The same applies for ERC20 tokens.

contract MixedAccountingERC20 {

    IERC20 token;
    uint256 myTokenBalance;

    function deposit(uint256 amount) public {
        token.transferFrom(msg.sender, address(this), amount);
        myTokenBalance = myTokenBalance + amount;
    }

    function myBalanceIntrospect() public view returns (uint256) {
        return token.balanceOf(address(this));
    }

    function myBalanceVariable() public view returns (uint256) {
        return myTokenBalance;
    }

    function notAlwaysTrue() public view returns (bool) {
        return myBalanceIntrospect() == myBalanceVariable();
    }
}

Again we cannot assume that myBalanceIntrospect() and myBalanceVariable() will always return the same value. It is possible to directly transfer ERC20 tokens to MixedAccountingERC20, bypassing the deposit function and not updating the myTokenBalance variable.

When checking the balances with introspection, strict using equality checks should be avoided as the balance can be changed by an outsider at will.

Treating cryptographic proofs like passwords

This isn’t a quirk of Solidity, more of a common misunderstanding among developers about how to use cryptography to give addresses special privileges. The following code is insecure

contract InsecureMerkleRoot {
    bytes32 merkleRoot;
    function airdrop(bytes[] calldata proof, bytes32 leaf) external {

        require(MerkleProof.verifyCalldata(proof, merkleRoot, leaf), "not verified");
        require(!alreadyClaimed[leaf], "already claimed airdrop");
        alreadyClaimed[leaf] = true;

        mint(msg.sender, AIRDROP_AMOUNT);
    }
}

This code is insecure for three reasons:

1. Anyone who knows the addresses that are selected for the airdrop can recreate the merkle tree and create a valid proof.
2. The leaf isn’t hashed.
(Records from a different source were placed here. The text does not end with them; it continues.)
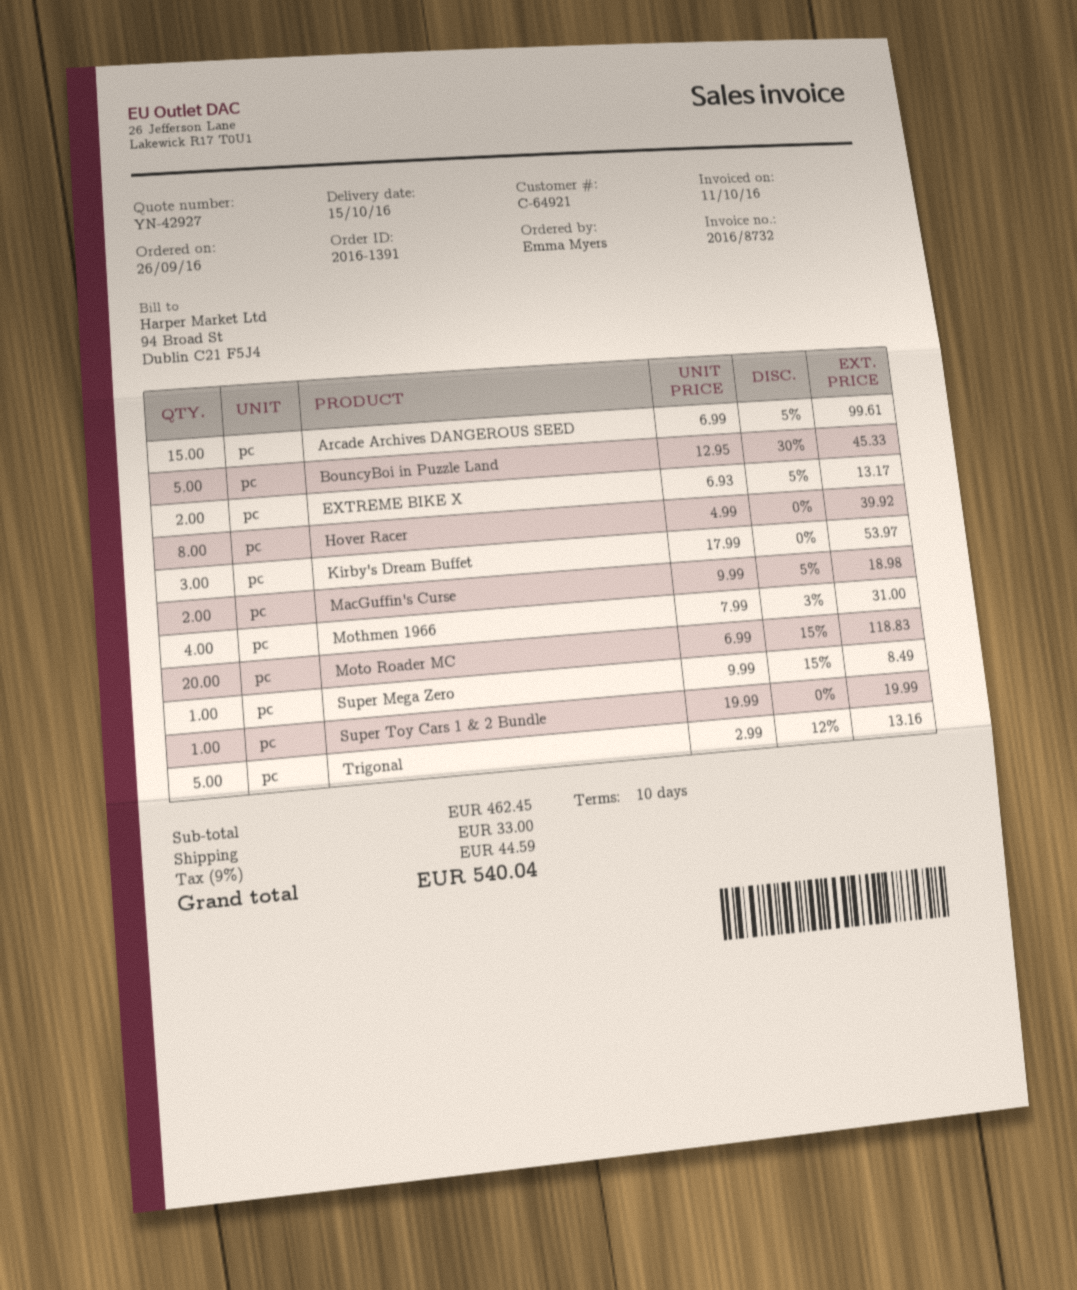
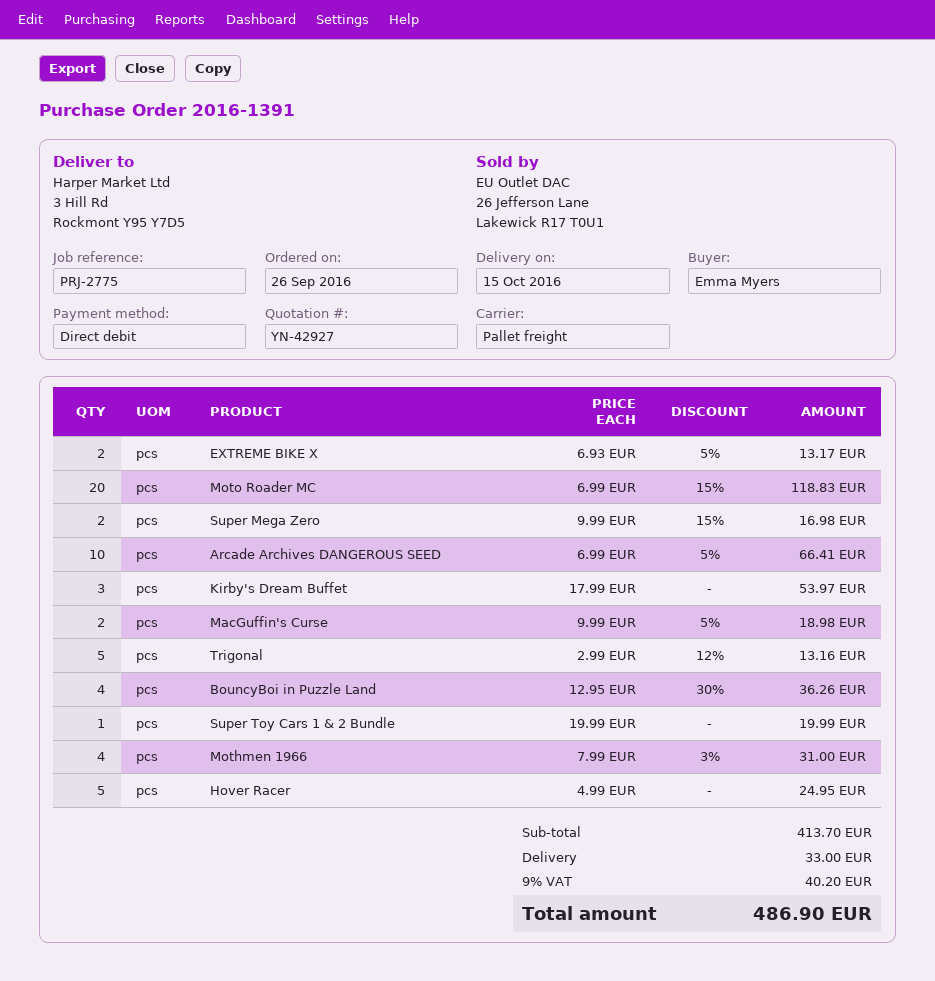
Arcade Archives DANGEROUS SEED: 15 x 6.99 - 5% = 99.61 -> 10 x 6.99 - 5% = 66.41
BouncyBoi in Puzzle Land: 5 x 12.95 - 30% = 45.33 -> 4 x 12.95 - 30% = 36.26
Hover Racer: 8 x 4.99 = 39.92 -> 5 x 4.99 = 24.95
Super Mega Zero: 1 x 9.99 - 15% = 8.49 -> 2 x 9.99 - 15% = 16.98
subtotal: 462.45 -> 413.70
tax: 9% = 44.59 -> 9% = 40.20
total: 540.04 -> 486.90

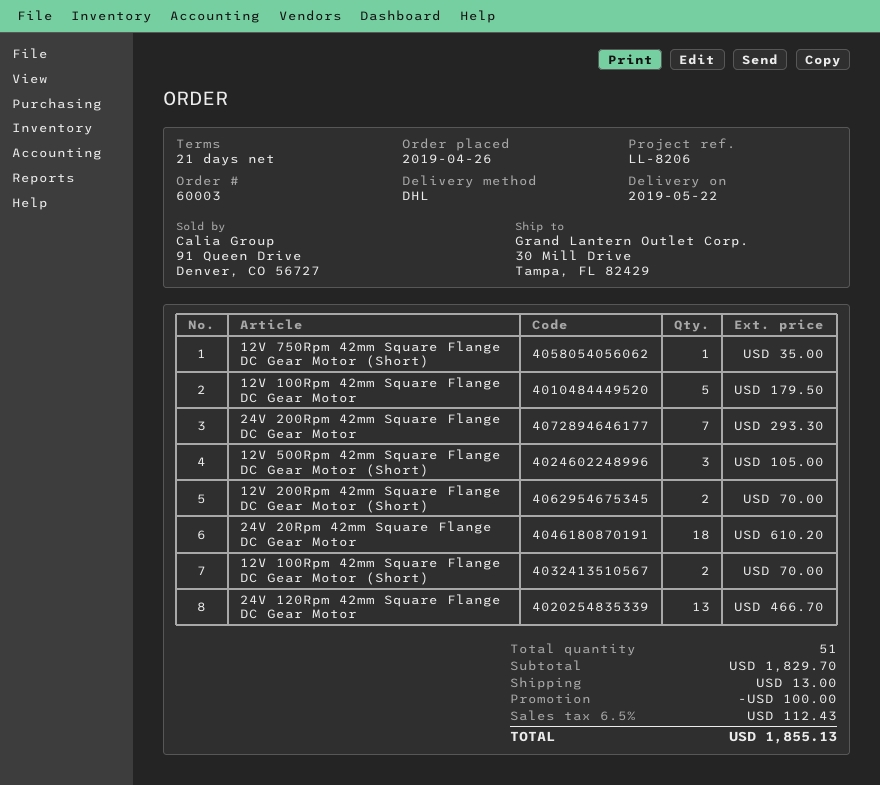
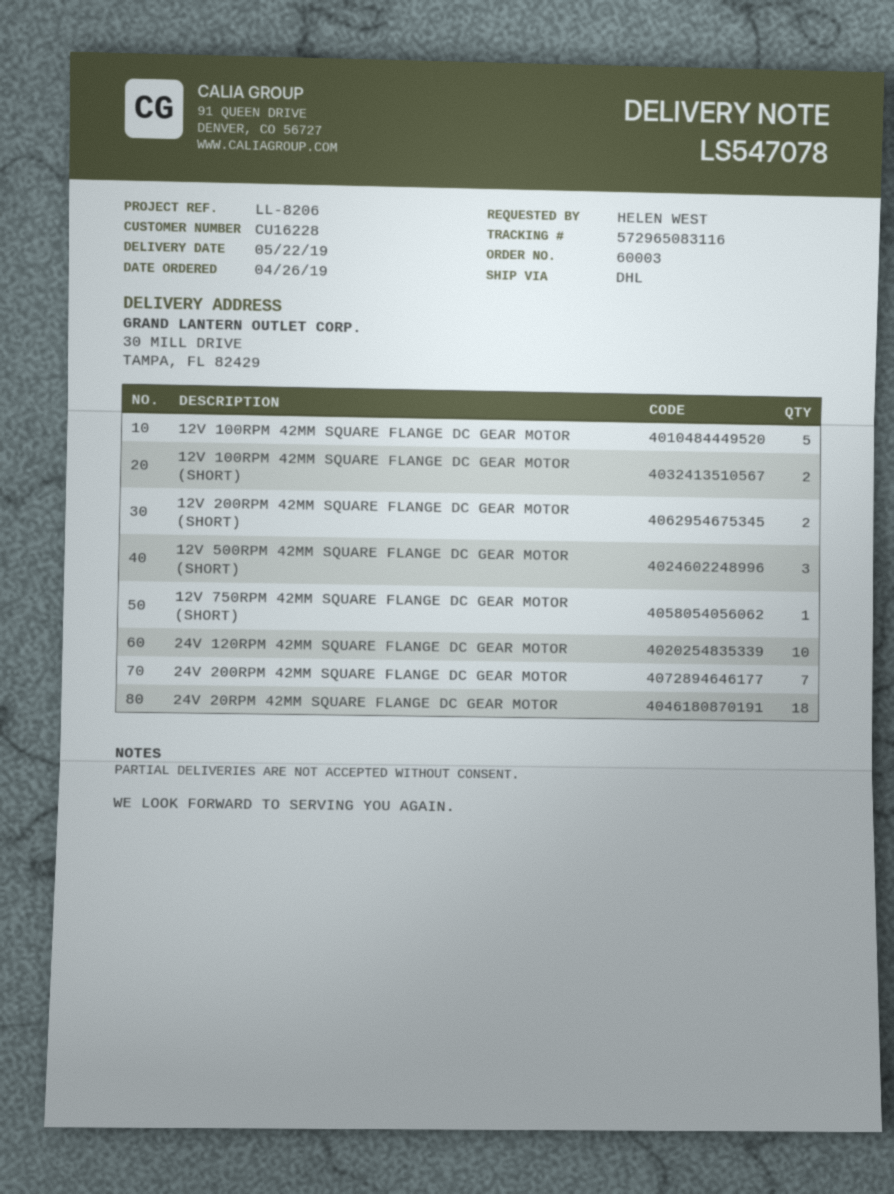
24V 120Rpm 42mm Square Flange DC Gear Motor: 13 -> 10

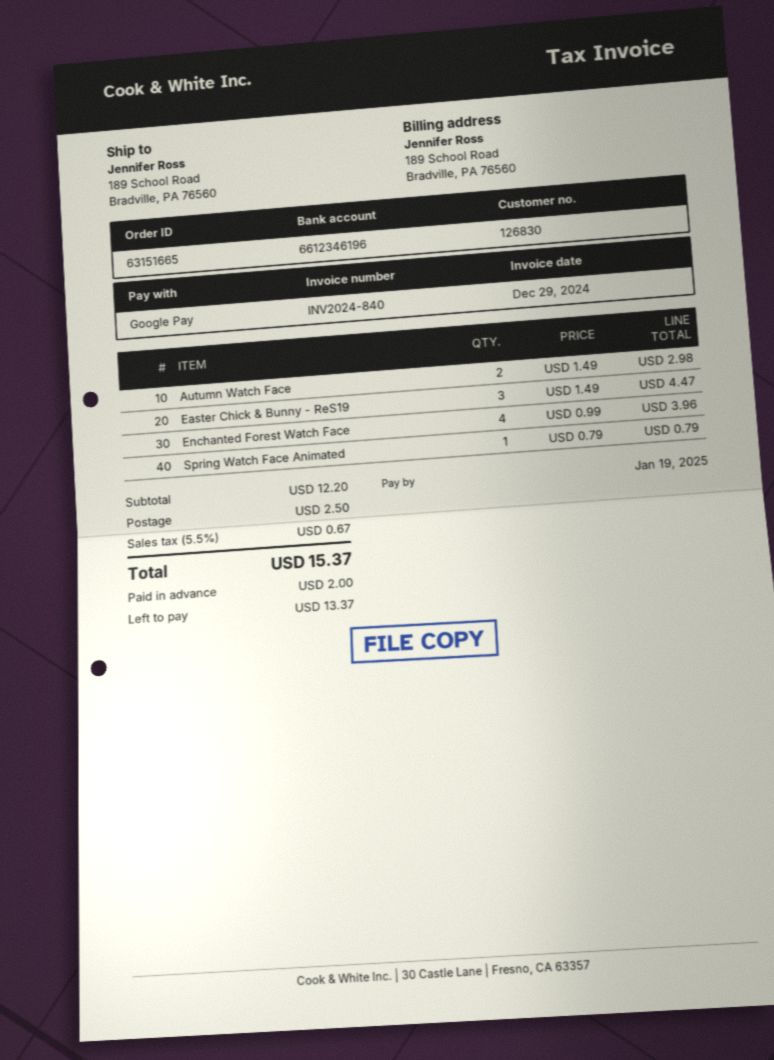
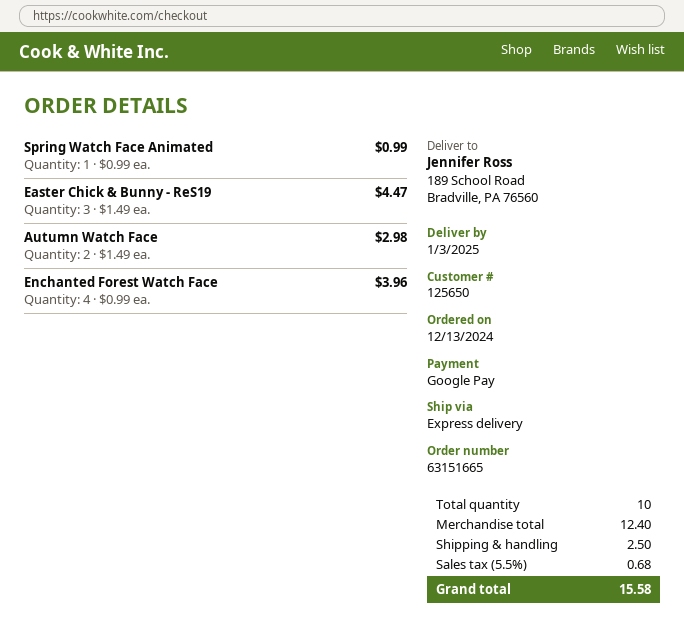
customer number: 126830 -> 125650
Spring Watch Face Animated: 1 x 0.79 = 0.79 -> 1 x 0.99 = 0.99
subtotal: 12.20 -> 12.40
tax: 5.5% = 0.67 -> 5.5% = 0.68
total: 15.37 -> 15.58

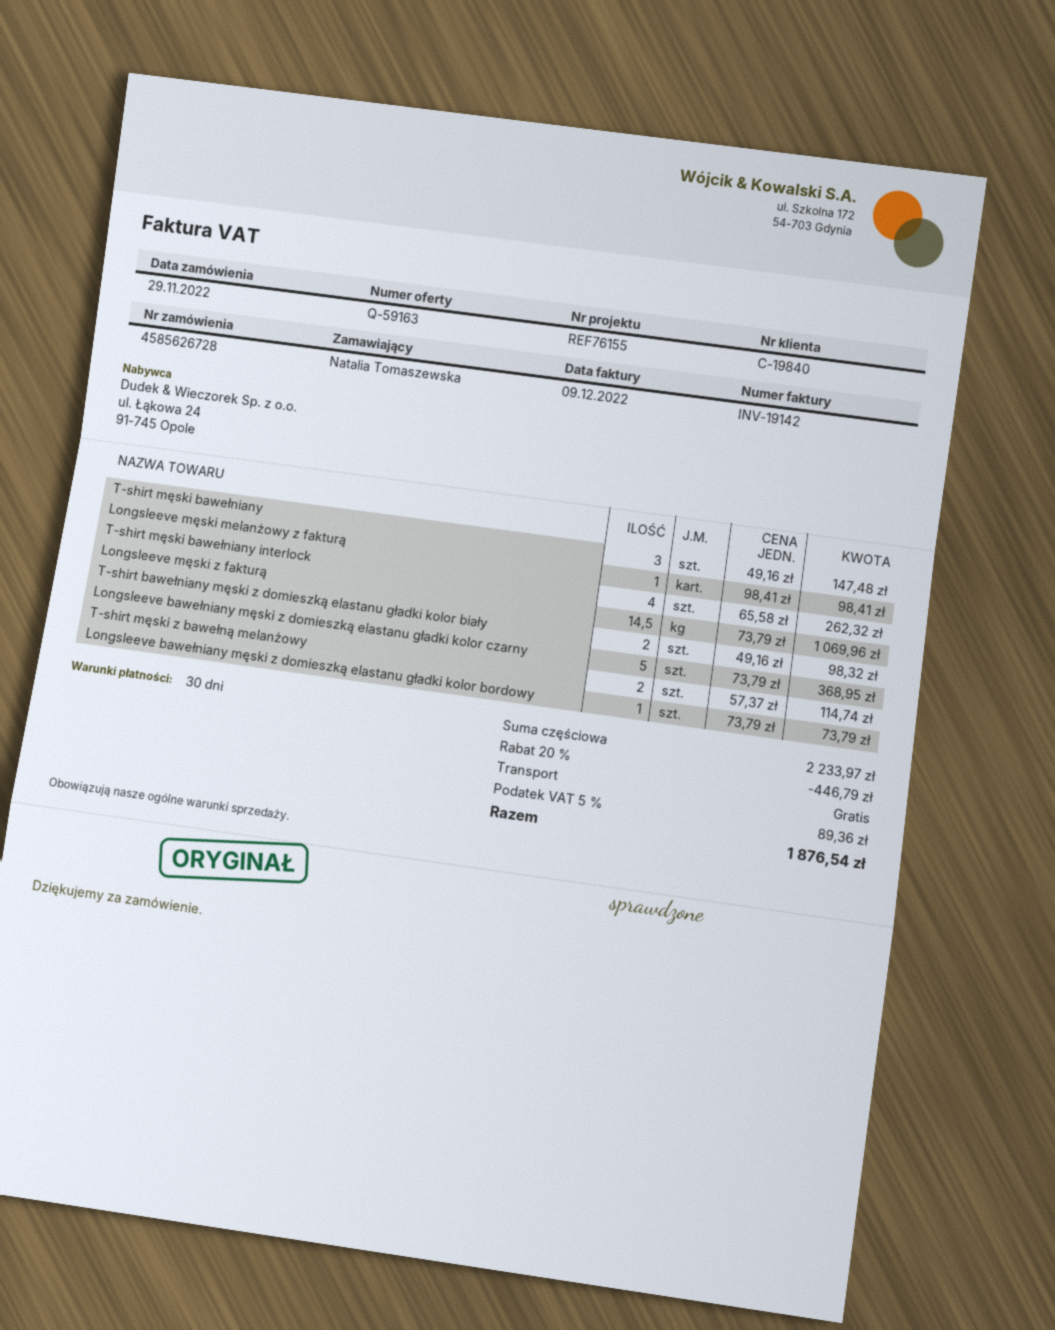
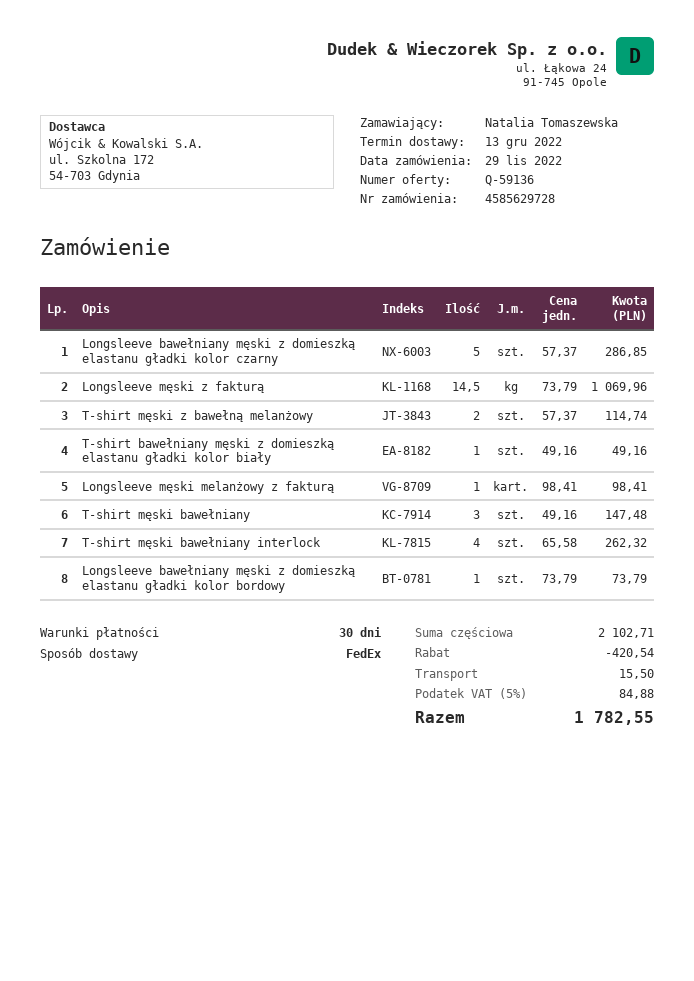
quote number: Q-59163 -> Q-59136
order number: 4585626728 -> 4585629728
T-shirt bawełniany męski z domieszką elastanu gładki kolor biały: 2 x 49.16 = 98.32 -> 1 x 49.16 = 49.16
Longsleeve bawełniany męski z domieszką elastanu gładki kolor czarny: 5 x 73.79 = 368.95 -> 5 x 57.37 = 286.85
subtotal: 2233.97 -> 2102.71
discount: 446.79 -> 420.54
shipping: 0.00 -> 15.50
tax: 5% = 89.36 -> 5% = 84.88
total: 1876.54 -> 1782.55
An attacker can submit a leaf that equals the merkle root and bypass the require statement.
3. Even if the above two issues are fixed, once someone submits a valid proof, they can be frontrun.

Cryptographic proofs (merkle trees, signatures, etc) need to be tied to msg.sender, which an attacker cannot manipulate without acquiring the private key.

Solidity does not upcast to the final uint size

function limitedMultiply(uint8 a, uint8 b) public pure returns (uint256 product) {
    product = a * b;
}

Although product is a uint256 variable, the multiplication result cannot be larger than 255 or the code will revert.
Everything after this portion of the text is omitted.